Hypoxia-inducible factor-1 (HIF-1) is an important component of the cellular oxygensensing apparatus and plays a key role in the regulation of glycolysis in response to hypoxia. In normoxic conditions, key proline residues in the alpha subunit of HIF-1 are hydroxylated by prolyl hydroxylase. The VHL gene encodes the VHL protein which binds to hydroxylated HIF-1α, targeting the latter for ubiquitin-mediated degradation [20, 21]. In hypoxic conditions, prolyl hydroxylase is inhibited, permitting an HIF-1α to accumulate. Stabilization of HIF-1α enables the cell to respond to hypoxic and low-iron conditions by transcriptional upregulation of a number of genes critical for cancer proliferation and activation of aerobic glycolysis including vascular endothelial growth factor (VEGF), epidermal growth factor (EGF), platelet-derived growth factor (PDGF), glucose transporter 1 (GLUT1), phosphofructokinase-2 (PFK2), and pyruvate dehydrogenase (PDH). In many human cancers, HIF-1α is stabilized by a variety of mechanisms independent of ambient oxygen tension. One of the best studied mechanisms mediating this pseudohypoxic HIF response is seen in VHL-deficient tumors. Due to VHL inactivation in these tumors, HIF-1α is no longer appropriately targeted for ubiquitinmediated degradation even when oxygen is readily available, a phenomenon that is seen in both VHL-associated and sporadic ccRCC [22]. VHLindependent upregulation of HIF-1 has also been described, particularly in RCC variants where disruption of the Krebs cycle leads to accumulation of substrates such as fumarate and succinate, which impede the hydroxylation of the alpha subunits of HIF-1 [11, 23]. Additionally, translational upregulation of HIF-1α has been described with activation of the mammalian target of rapamycin (mTOR) signaling, which can occur by a variety of mechanisms [24, 25].

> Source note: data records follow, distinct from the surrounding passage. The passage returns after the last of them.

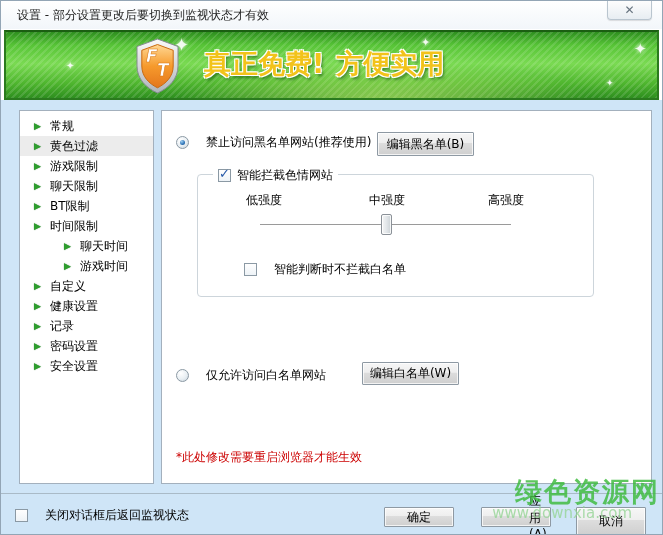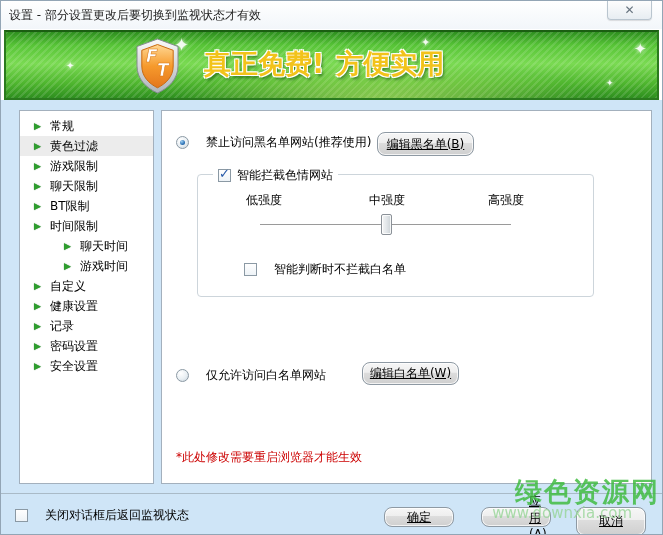--- a/index.html
+++ b/index.html
@@ -9,21 +9,21 @@
     position:relative; width:663px; height:535px;
     background:#fff; border:1px solid #93a5b5; overflow:hidden;
   }
 
   
   .titlebar {
     position:absolute; left:0; top:0; right:0; height:28px;
     background:linear-gradient(180deg,#ffffff,#f2f6fa);
     display:flex; align-items:center;
   }
-  .title-text { font-size:12px; color:#222; padding-left:8px; }
+  .title-text { font-size:12px; color:#222; padding-left:16px; }
   .close-btn {
     position:absolute; right:10px; top:0; width:45px; height:19px;
     border:1px solid #b9c5cf; border-top:none; border-radius:0 0 4px 4px;
     background:linear-gradient(180deg,#fdfdfd,#e7edf2);
     display:flex; align-items:center; justify-content:center;
     font-size:12px; font-weight:bold; color:#65727e; cursor:pointer;
     box-shadow:0 1px 1px rgba(0,0,0,.12);
   }
 
   
@@ -80,24 +80,24 @@
   }
   .cb {
     position:relative; width:13px; height:13px; flex:none; cursor:pointer;
     border:1px solid #8b99a4; background:linear-gradient(180deg,#fefefe,#eef3f7);
   }
   .cb .tick {
     position:absolute; left:0px; top:-4px; font-size:13px; font-weight:bold; color:#2558a8;
   }
   .win7-btn {
     position:absolute;
-    border:1px solid #8e99a3; border-radius:8px;
+    border:1px solid #8e99a3; border-radius:1px;
     background:linear-gradient(180deg,#f6f6f6,#eeeeee 45%,#dddddd 46%,#cfcfcf);
     box-shadow:inset 0 0 0 1px rgba(255,255,255,.75);
-    font-size:12px; color:#000; display:flex; align-items:center; justify-content:center; cursor:pointer;text-decoration:underline;
+    font-size:12px; color:#000; display:flex; align-items:center; justify-content:center; cursor:pointer;
   }
 
   
   .groupbox {
     position:absolute; left:35px; top:63px; width:397px; height:123px;
     border:1px solid #cdd5db; border-radius:4px;
   }
   .legend {
     position:absolute; left:15px; top:-8px; background:#fff; padding:0 5px;
     display:flex; align-items:center; gap:6px; font-size:12px; white-space:nowrap;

Glutaminolysis and reductive carboxylation

Glutamine is an additional important nutrient substrate in tumor cells, contributing to the generation of citrate and acetyl coenzyme A for lipid synthesis as well as acting as a nitrogen donor for amino acid/ protein synthesis. A key step in glutamine metabolism is its deamidation by glutaminases to generate glutamate. While this reaction is bidirectional in normal cells, in tumor cells, deamidation of glutamine to glutamate is favored, partly a result of the overexpression of glutaminases and suppression of glutamine synthetase [26, 27]. Glutamate is converted to a-ketoglutarate which enters the Krebs cycle and can be converted to oxaloacetate in one of two ways. In tumors with an intact Krebs cycle and electron transport chain, mitochondrial oxidative metabolism is the predominant pathway used. However, in instances where oxidative metabolism is impaired (e.g., mutations in FH or SDH), an alternative pathway of reductive carboxylation is employed to generate both oxaloacetate and acetyl CoA [28]. In the latter instances, glutamine is the major carbon source for fatty acid synthesis [28]. Glutaminolysis also allows tumor cells to meet the NADPH demands of growth and supports enhanced fatty acid synthesis, nucleotide biosynthesis, and maintenance of the glutathione pool [12].